The Central Bank of Kenya said market participants should change their misperceptions about the weaker shilling, which can help the economy by boosting the competitiveness of the nation’s exports and domestic investment.

It’s misleading to suggest that depreciation of the shilling against foreign currencies is “bad for the economy,” the Nairobi-based central bank said today in a statement on its website. “An appreciating currency is like a tax hike,” it said. “It increases the burden on manufacturers of domestic goods while making imports cheaper domestically.”

The currency of East Africa’s biggest economy has dropped 3.9 percent against the dollar in the past year. It fell as much as 0.2 percent and traded unchanged at 87.35 per dollar by 2:32 p.m. in Nairobi. The central bank frequently offers repurchase agreements and term-auction deposits and irregularly sells dollars, which are tools used to mop up liquidity and bolster the shilling.

The central bank is not seeking to influence the exchange rate, it said. “The Central Bank of Kenya provides the policy environment and does not target a particular level or direction of change of the exchange rate,” according to the statement.

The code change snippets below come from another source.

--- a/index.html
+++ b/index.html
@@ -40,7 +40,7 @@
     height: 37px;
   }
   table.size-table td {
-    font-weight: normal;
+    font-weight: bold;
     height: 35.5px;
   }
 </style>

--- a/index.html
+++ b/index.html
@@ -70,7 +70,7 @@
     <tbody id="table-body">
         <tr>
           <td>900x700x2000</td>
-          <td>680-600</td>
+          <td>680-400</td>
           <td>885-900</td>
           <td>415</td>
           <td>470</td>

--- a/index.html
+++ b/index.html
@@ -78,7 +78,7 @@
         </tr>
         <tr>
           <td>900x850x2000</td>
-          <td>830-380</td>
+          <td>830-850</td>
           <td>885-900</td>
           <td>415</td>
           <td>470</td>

The central bank’s Monetary Policy Committee says the shilling trades in a range of 5 percent in either direction “and so we expect the exchange rate will move to correct for any imbalances in the long run,” according to the statement.

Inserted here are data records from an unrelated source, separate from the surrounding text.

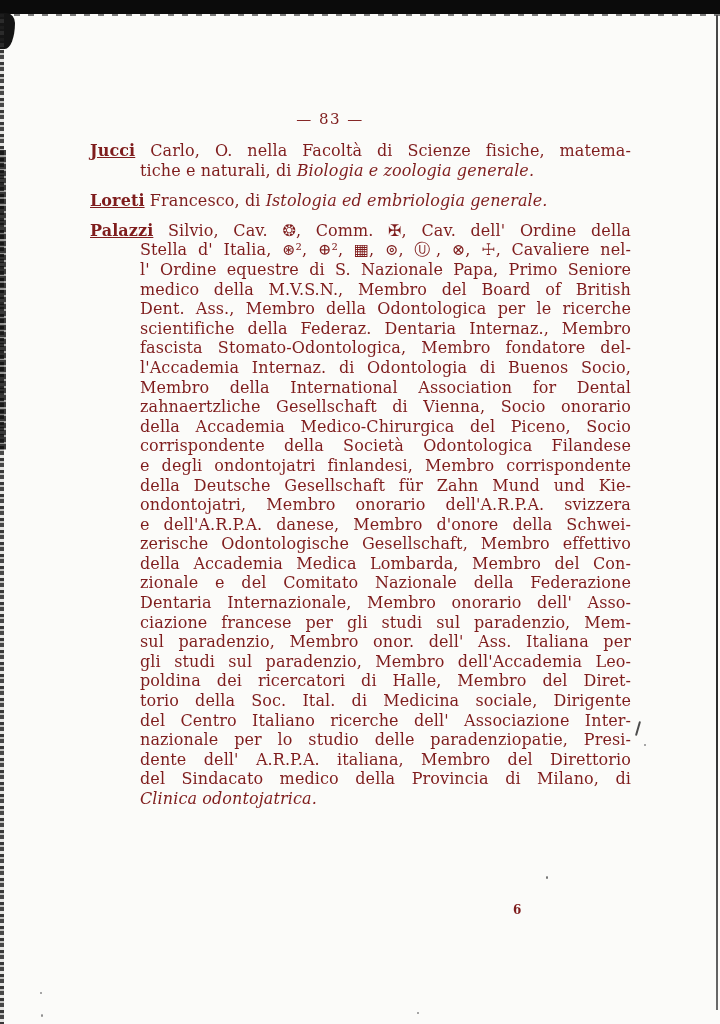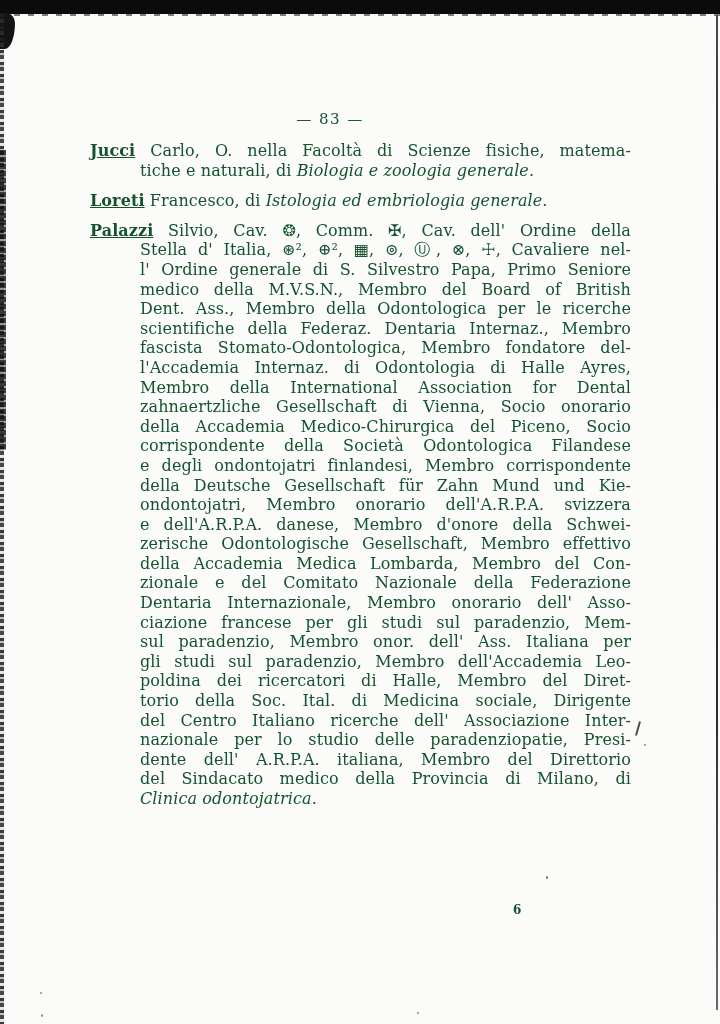--- a/index.html
+++ b/index.html
@@ -5,7 +5,7 @@
   html,body{margin:0;padding:0;background:#e8e8e8;}
   .scan{
     position:relative;width:720px;height:1024px;background:#fbfbf9;
-    overflow:hidden;color:#14532d;
+    overflow:hidden;color:#7f1d1d;
     font-family:"DejaVu Serif","Liberation Serif",serif;
   }
   .top-band{position:absolute;top:0;left:0;width:720px;height:14px;background:#0b0b0b;}

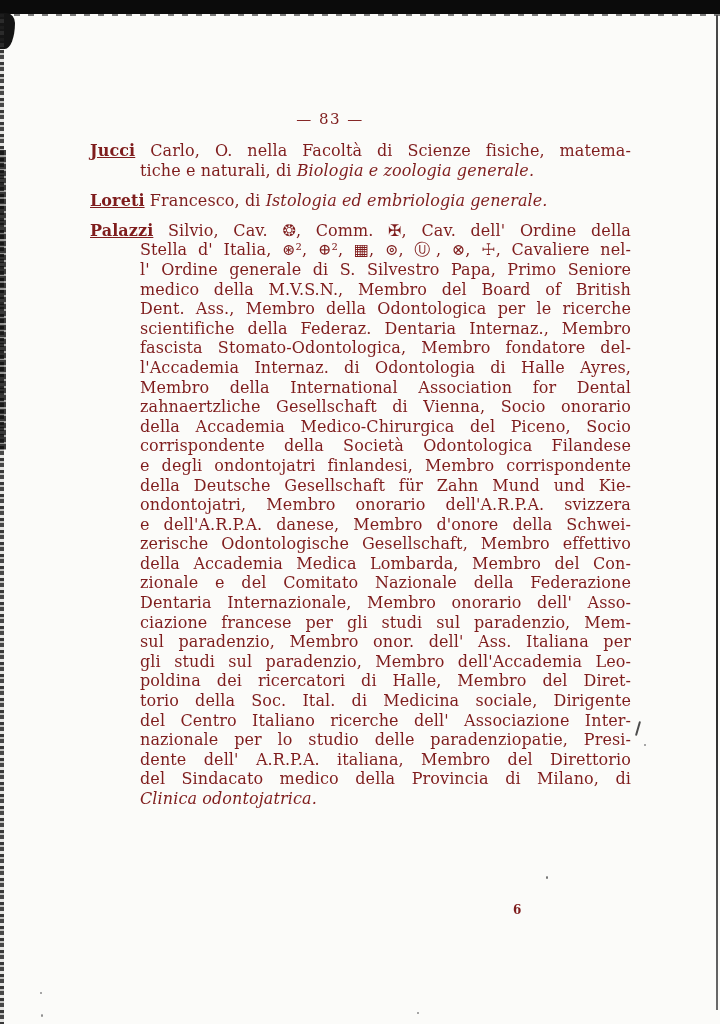--- a/index.html
+++ b/index.html
@@ -63,7 +63,7 @@
       <div class="entry">
         <div class="line"><span class="b">Palazzi</span><span> Silvio, Cav. ❂, Comm. ✠, Cav. dell' Ordine della</span></div>
         <div class="line indent"><span>Stella d' Italia, ⊛², ⊕², ▦, ⊚, Ⓤ, ⊗, ☩, Cavaliere nel-</span></div>
-        <div class="line indent"><span>l' Ordine generale di S. Silvestro Papa, Primo Seniore</span></div>
+        <div class="line indent"><span>l' Ordine equestre di S. Nazionale Papa, Primo Seniore</span></div>
         <div class="line indent"><span>medico della M.V.S.N., Membro del Board of British</span></div>
         <div class="line indent"><span>Dent. Ass., Membro della Odontologica per le ricerche</span></div>
         <div class="line indent"><span>scientifiche della Federaz. Dentaria Internaz., Membro</span></div>

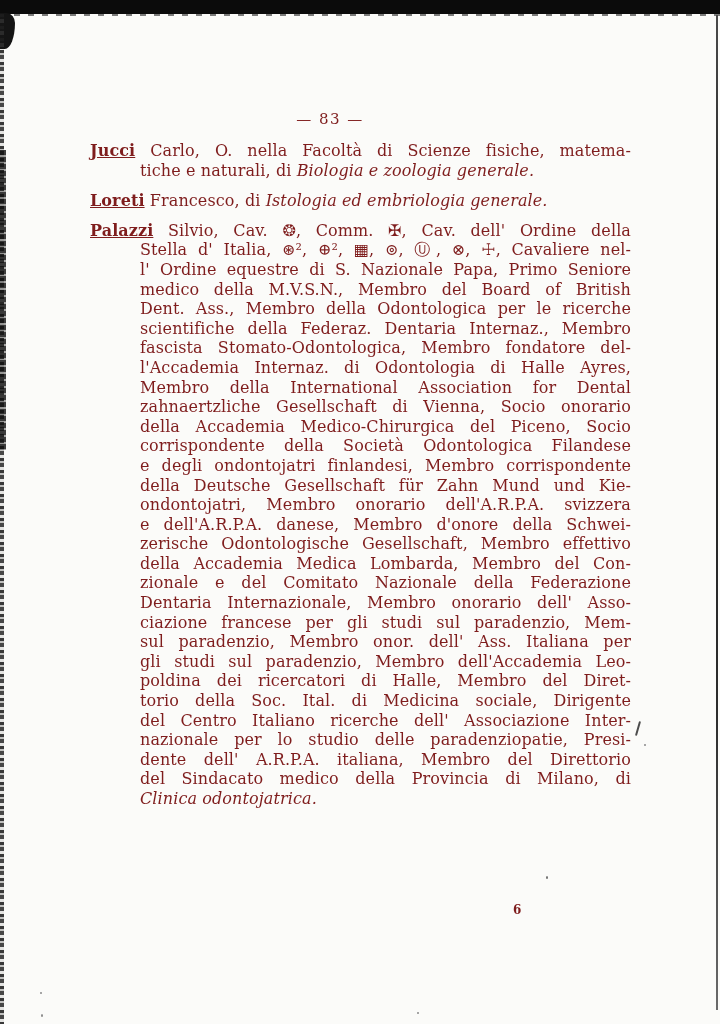--- a/index.html
+++ b/index.html
@@ -68,7 +68,7 @@
         <div class="line indent"><span>Dent. Ass., Membro della Odontologica per le ricerche</span></div>
         <div class="line indent"><span>scientifiche della Federaz. Dentaria Internaz., Membro</span></div>
         <div class="line indent"><span>fascista Stomato-Odontologica, Membro fondatore del-</span></div>
-        <div class="line indent"><span>l'Accademia Internaz. di Odontologia di Halle Ayres,</span></div>
+        <div class="line indent"><span>l'Accademia Internaz. di Odontologia di Buenos Socio,</span></div>
         <div class="line indent"><span>Membro della International Association for Dental</span></div>
         <div class="line indent"><span>zahnaertzliche Gesellschaft di Vienna, Socio onorario</span></div>
         <div class="line indent"><span>della Accademia Medico-Chirurgica del Piceno, Socio</span></div>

Kenya’s widening current account deficit has kept the currency under pressure, Konstantin Makarov, director at Stratlink Africa, said in e-mailed note yesterday. The gap on the current account, the broadcast measure of trade in goods and services, widened to $4.63 billion in April from $3.89 billion a year earlier, the central bank said on July 30.

Kenya is the world’s largest black-tea exporter, it sells high-quality coffee and flowers abroad as well as horticulture items and consumer goods, according to trade data.

Tullow Oil Plc (TLW), the U.K. explorer that found Kenya’s first crude last year, expects to start initial production in 2014.